For days we’ve been hearing the stories of repression. Over and over and over again the same story repeats itself: “We were kidnapped, beaten, hands tied and thrown face-down in a truck with a kick to the head for trying to look up. We were taken to a helicopter and they said ‘let’s see if you can fly’ …we thought we were going to die.” People have disappeared and others are in hiding — the police are still looking for people and still threatening everyone — people are scared.

Then today came a wave of joy — thousands of people marching through the city of Oaxaca (along with other towns in Oaxaca, throughout Mexico, in the U.S. and Canada, in Europe, and in Latin America), their chants and songs filling the air for miles. All along the way dozens of youth decorated the walls that the city has been trying so hard to “normalize”. Spray-painted slogans and posters were soon covering the route of the march. Most of the march was made up of adults of all ages, but a contingent of youth joined in gleefully singing a barrage of insults of the governor.

Today, people didn’t want to talk about fear, but instead about the anger the repression has filled them with. They denounced the government and proudly upheld their struggle. The last six months has changed people. They have stood up — or as many describe it, finally the people have said “enough!” and the changes that thousands are going through are not so easily crushed.

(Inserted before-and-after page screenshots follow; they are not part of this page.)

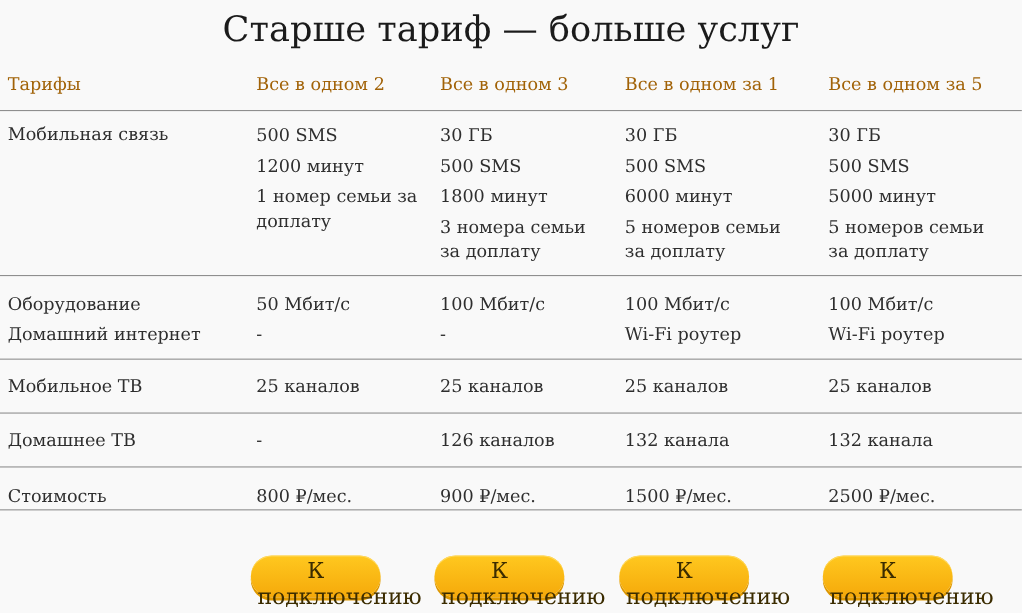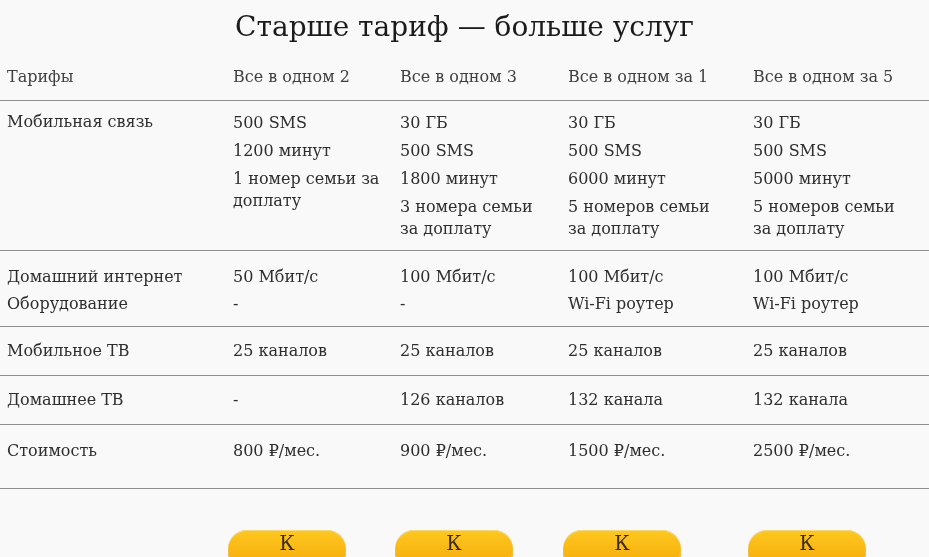--- a/index.html
+++ b/index.html
@@ -12,7 +12,7 @@
   }
   .page-title{
     text-align:center;
-    font-size:28px;
+    font-size:32px;
     color:#1b1b1b;
     padding:10px 0 12px 0;
     line-height:33px;

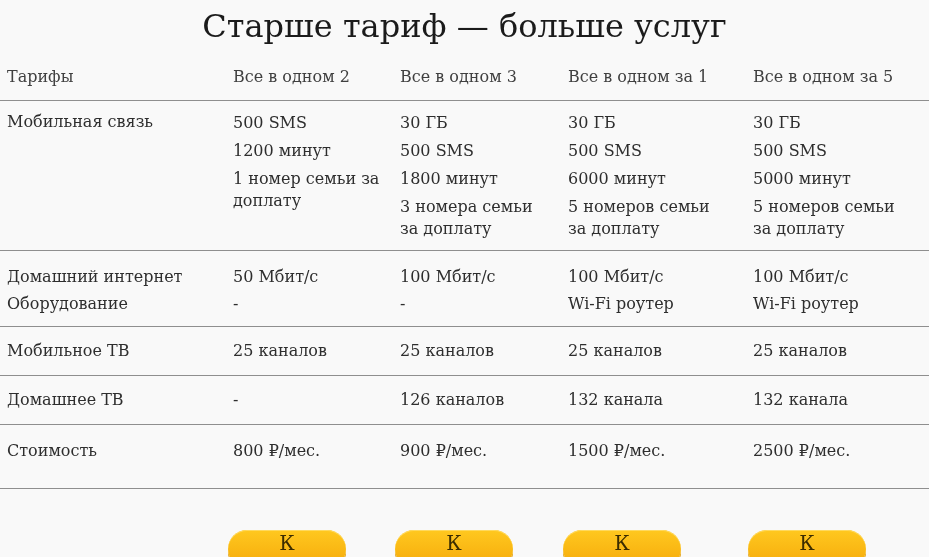--- a/index.html
+++ b/index.html
@@ -27,7 +27,7 @@
   }
   .t-row.no-border{border-bottom:none;}
   .header-row{padding-top:12px;padding-bottom:14px;}
-  .header-row .cell{font-size:16px;color:#404040;}
+  .header-row .cell{font-size:16px;color:#a16207;}
   .mobile-row{padding-top:11px;padding-bottom:4px;}
   .mobile-row .cell div{line-height:22px;margin-bottom:6px;}
   .mobile-row .family{max-width:150px;}

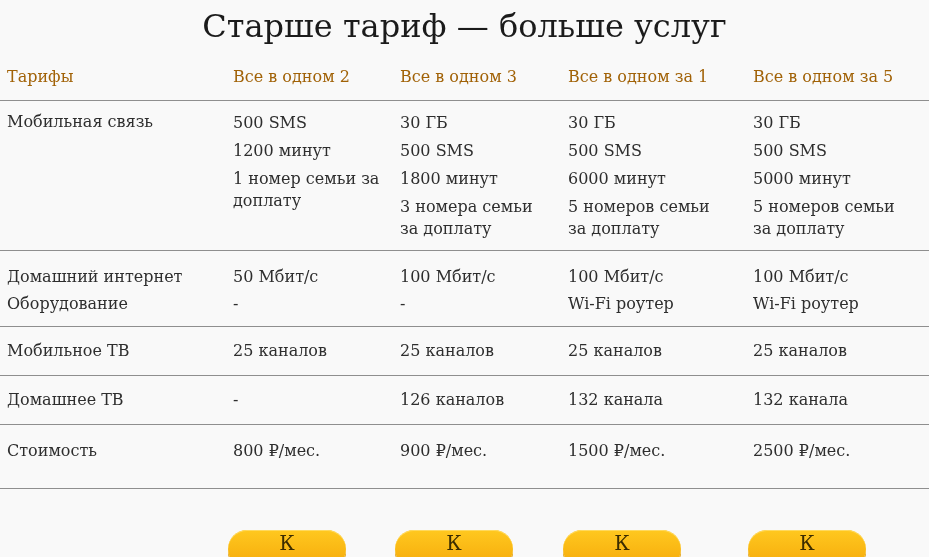--- a/index.html
+++ b/index.html
@@ -94,8 +94,8 @@
 
   <div class="t-row internet-row">
     <div class="cell">
+      <div>Оборудование</div>
       <div>Домашний интернет</div>
-      <div>Оборудование</div>
     </div>
     <div class="cell">
       <div>50 Мбит/с</div>

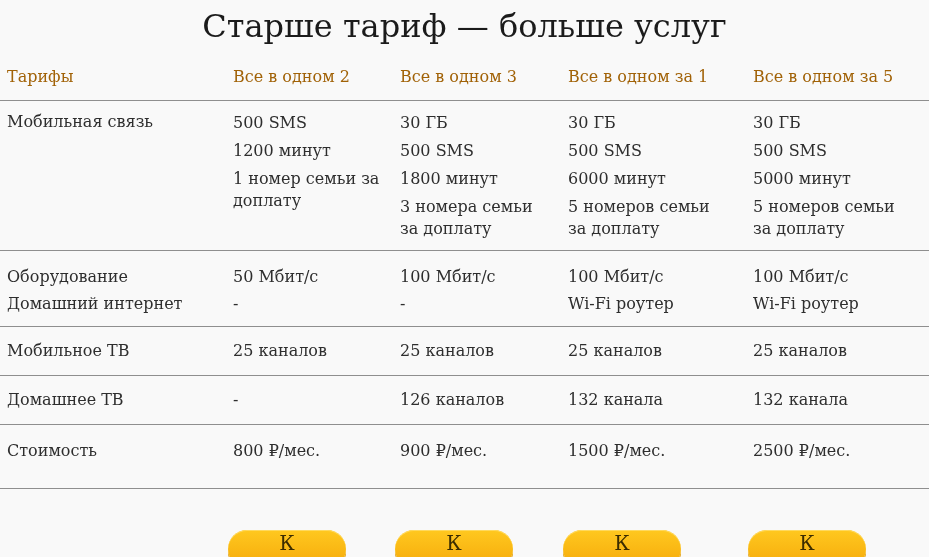--- a/index.html
+++ b/index.html
@@ -34,7 +34,7 @@
   .internet-row{padding-top:12px;padding-bottom:9px;}
   .internet-row .cell div{line-height:27px;}
   .tv-row{padding-top:14px;padding-bottom:15px;}
-  .price-row{padding-top:16px;padding-bottom:28px;}
+  .price-row{padding-top:16px;padding-bottom:3px;}
   .cell{padding-right:12px;}
   .buttons-row{margin-top:41px;border-bottom:none;}
   .connect-btn{

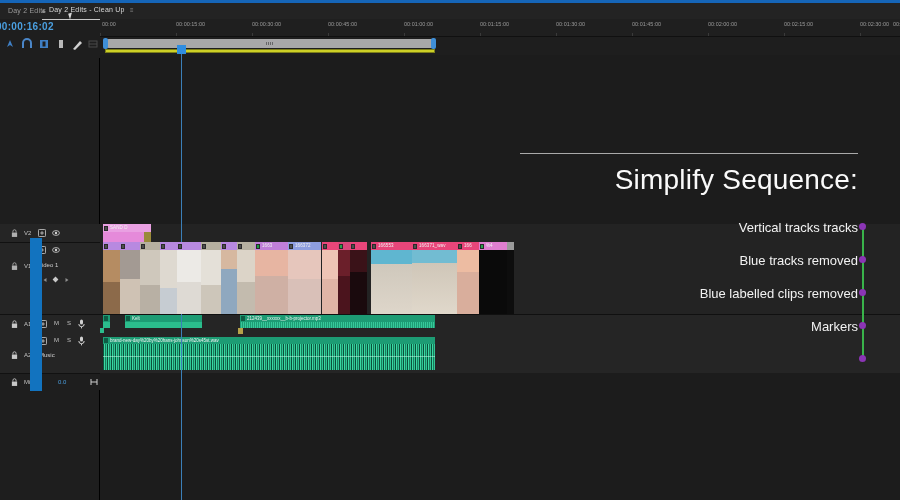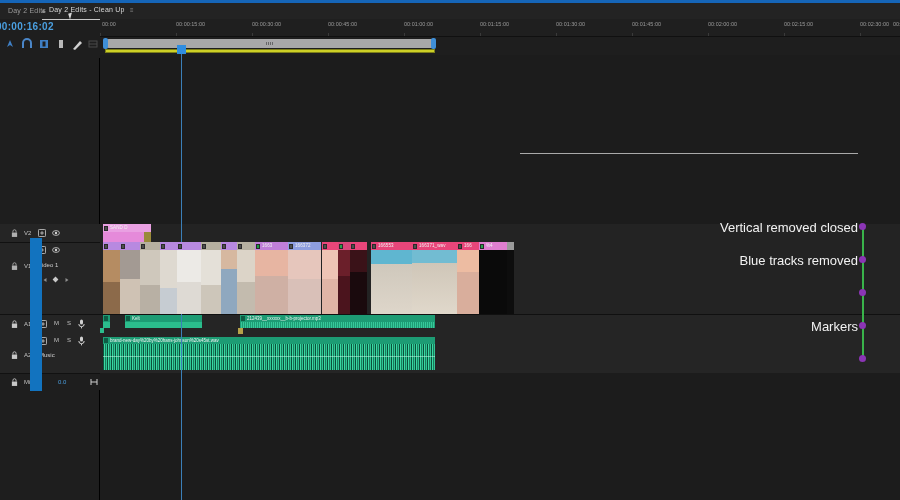--- a/index.html
+++ b/index.html
@@ -491,6 +491,7 @@
 
   <div class="overlay">
     <div class="ov-rule"></div>
+    <div class="ov-title">Simplify Sequence:</div>
 
     <div class="ov-item" style="top:80px;">Vertical removed closed</div>
     <div class="ov-item" style="top:113px;">Blue tracks removed</div>

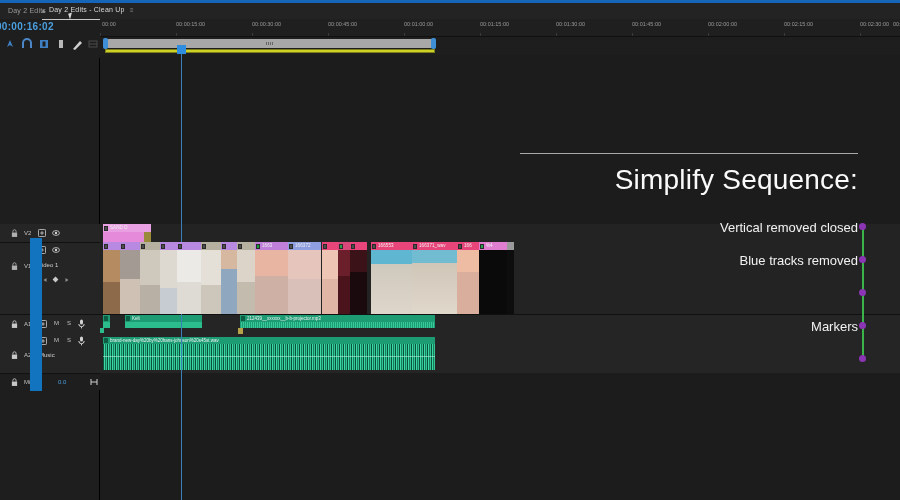--- a/index.html
+++ b/index.html
@@ -493,7 +493,7 @@
     <div class="ov-rule"></div>
     <div class="ov-title">Simplify Sequence:</div>
 
-    <div class="ov-item" style="top:80px;">Vertical removed closed</div>
+    <div class="ov-item" style="top:80px;">Vertical tracks tracks</div>
     <div class="ov-item" style="top:113px;">Blue tracks removed</div>
     <div class="ov-item" style="top:179px;">Markers</div>
 

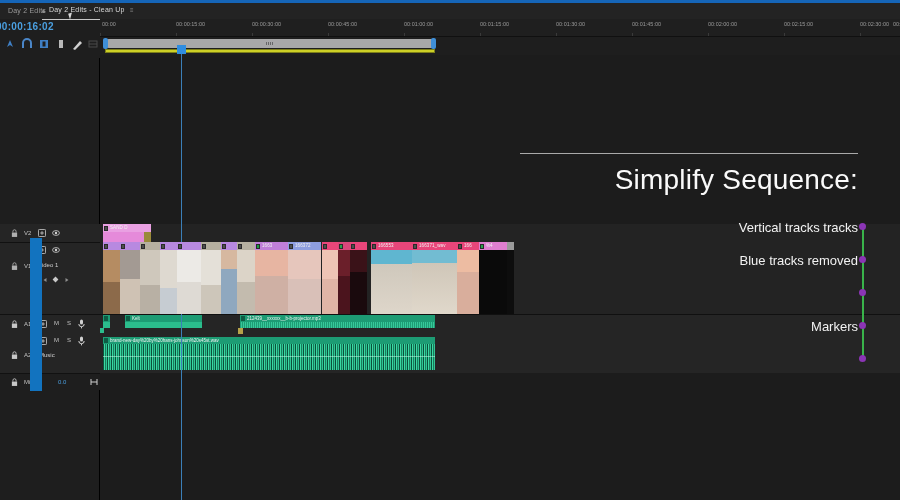--- a/index.html
+++ b/index.html
@@ -495,6 +495,7 @@
 
     <div class="ov-item" style="top:80px;">Vertical tracks tracks</div>
     <div class="ov-item" style="top:113px;">Blue tracks removed</div>
+    <div class="ov-item" style="top:146px;">Blue labelled clips removed</div>
     <div class="ov-item" style="top:179px;">Markers</div>
 
     <div class="ov-line" style="top:86px; height:132px;"></div>

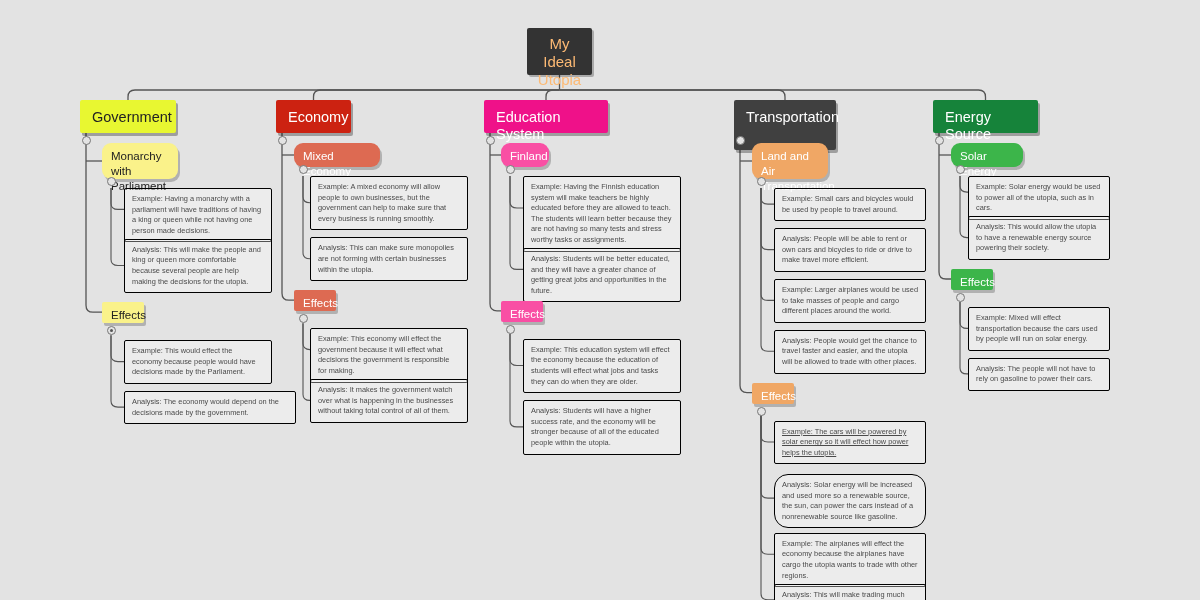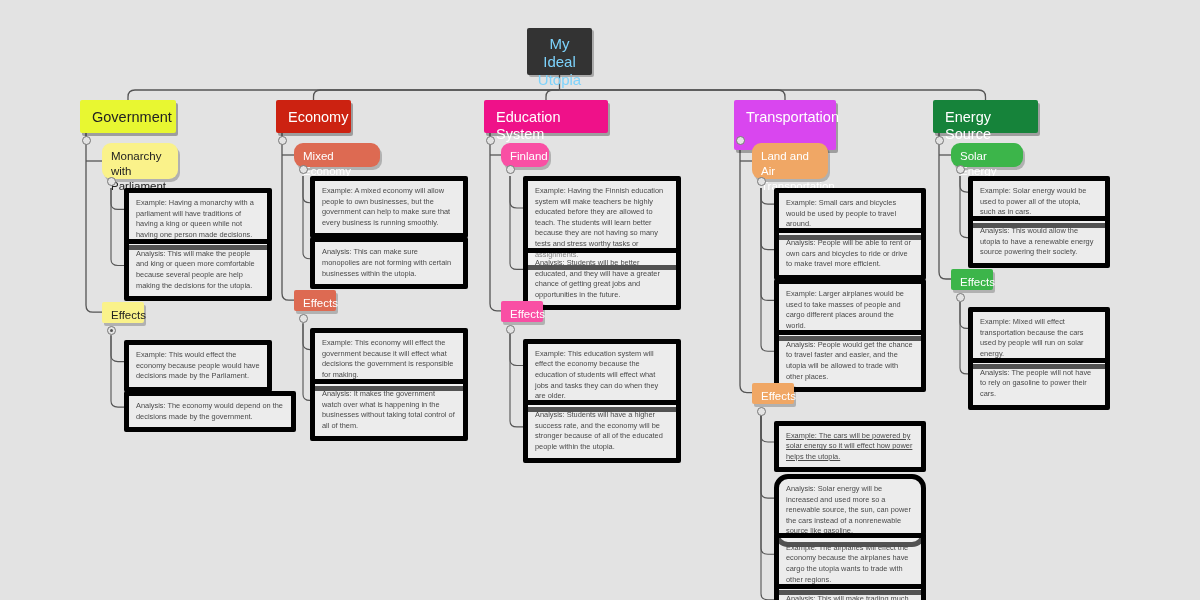--- a/index.html
+++ b/index.html
@@ -27,7 +27,7 @@
   
   .root-node {
     background: #333333;
-    color: #7dd3fc;
+    color: #fdba74;
     font-size: 15px;
     line-height: 18px;
     text-align: center;

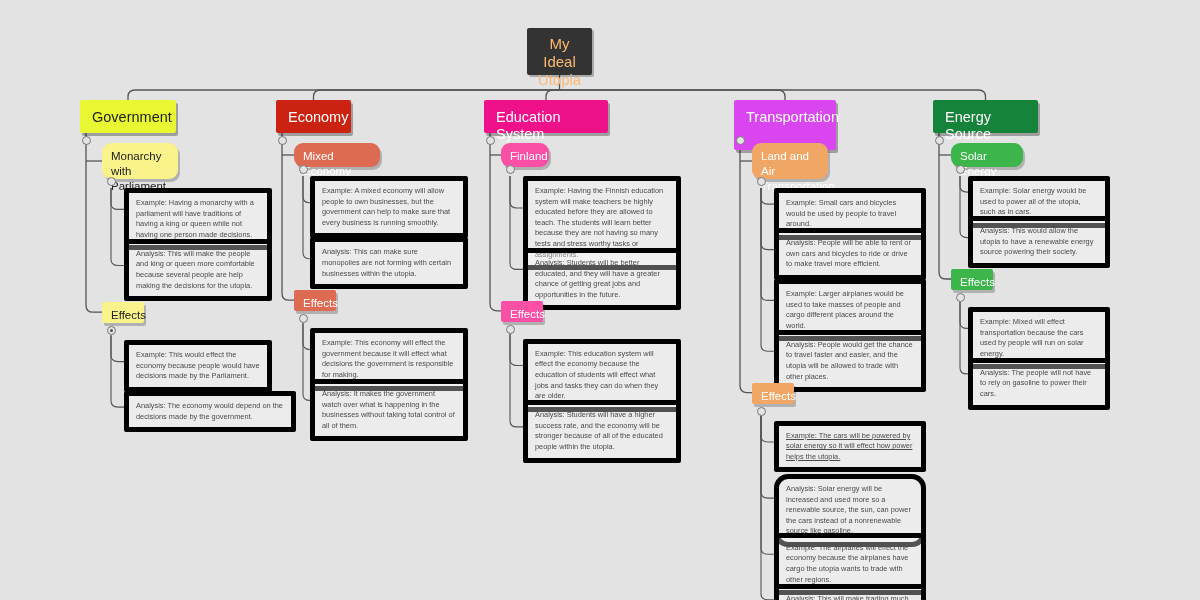--- a/index.html
+++ b/index.html
@@ -159,7 +159,7 @@
       <div class="collapse-dot" style="left: 506px; top: 324.8px;"></div>
       <div class="node leaf-node" style="left: 523px; top: 338.8px; width: 158px;">Example: This education system will effect the economy because the education of students will effect what jobs and tasks they can do when they are older.</div>
       <div class="node leaf-node" style="left: 523px; top: 400.2px; width: 158px;">Analysis: Students will have a higher success rate, and the economy will be stronger because of all of the educated people within the utopia.</div>
-      <div class="node cat-node" style="left: 734px; top: 100px; width: 102px; height: 50px;;background:#d946ef;color:#ffffff">Transportation</div>
+      <div class="node cat-node" style="left: 734px; top: 100px; width: 102px; height: 50px;;background:#404040;color:#ffffff">Transportation</div>
       <div class="node sub-node" style="left: 752px; top: 143px; width: 76px; height: 36px;;background:#f0a765;color:#ffffff">Land and Air Transportation</div>
       <div class="collapse-dot" style="left: 736px; top: 136px;"></div>
       <div class="collapse-dot" style="left: 757px; top: 177px;"></div>

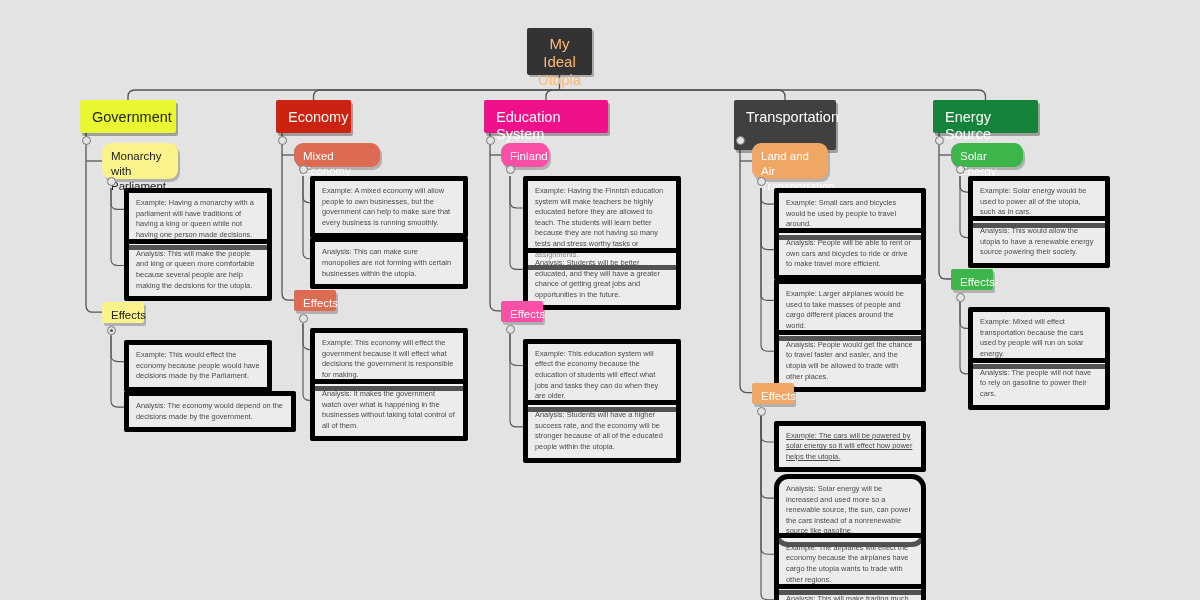--- a/index.html
+++ b/index.html
@@ -59,7 +59,7 @@
   
   .leaf-node {
     background: rgba(255,255,255,0.32);
-    border: 5px solid #000000;
+    border: 1px solid #000000;
     color: #4a4a4a;
     font-size: 7.4px;
     line-height: 10.6px;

Concepcion’s son was arrested on November 25. She got involved in the struggle to free her son from prison. But as she talked to the other women, family members, students, and her son in prison she realized that this wasn’t just about her son. There is something much greater at stake.

Now she’s working to free all the political prisoners. She was part of the encampment in front of the prison in Nayarit. She said that when she arrived in Nayarit along with other family members, many people were scared because for days the media warned the people of Nayarit that people from Oaxaca are violent troublemakers. Concepcion along with other people from the encampment went knocking door to door in the neighborhoods around the prison and told people about the struggle in Oaxaca and that their loved ones had been unjustly imprisoned — for standing up or for nothing at all.

It didn’t take long for many people in Nayarit to support those from Oaxaca in the struggle. They offered many people a place to sleep, food, and friendship during a very difficult time.

Concepcion said that she’s not the same woman she was before all this happened. This struggle has opened her eyes and made her think about things outside of her family and home. She wants to raise people’s consciousness not just about the release of all the prisoners — which she is fiercely fighting for — but also to look around and see all the hunger, malnutrition, and ask why things are the way they are and do something about it.

* * * * *

El sol quema fuerte sobre esta ciudad pero no mas fuerte que el coraje del pueblo. Muchos salieron el dia de hoy por su coraje ante la repression, los encarcelamientos, y tortura — pero tambien porque quieren buscar una respuesta. Porque el gobierno reprimio al pueblo si solo exije lo que es justo? Porque en un estado con tierra fertil que tiene mar y bosque hay miles de ninos que mueren de desnutricion o de un simple gripe… porque?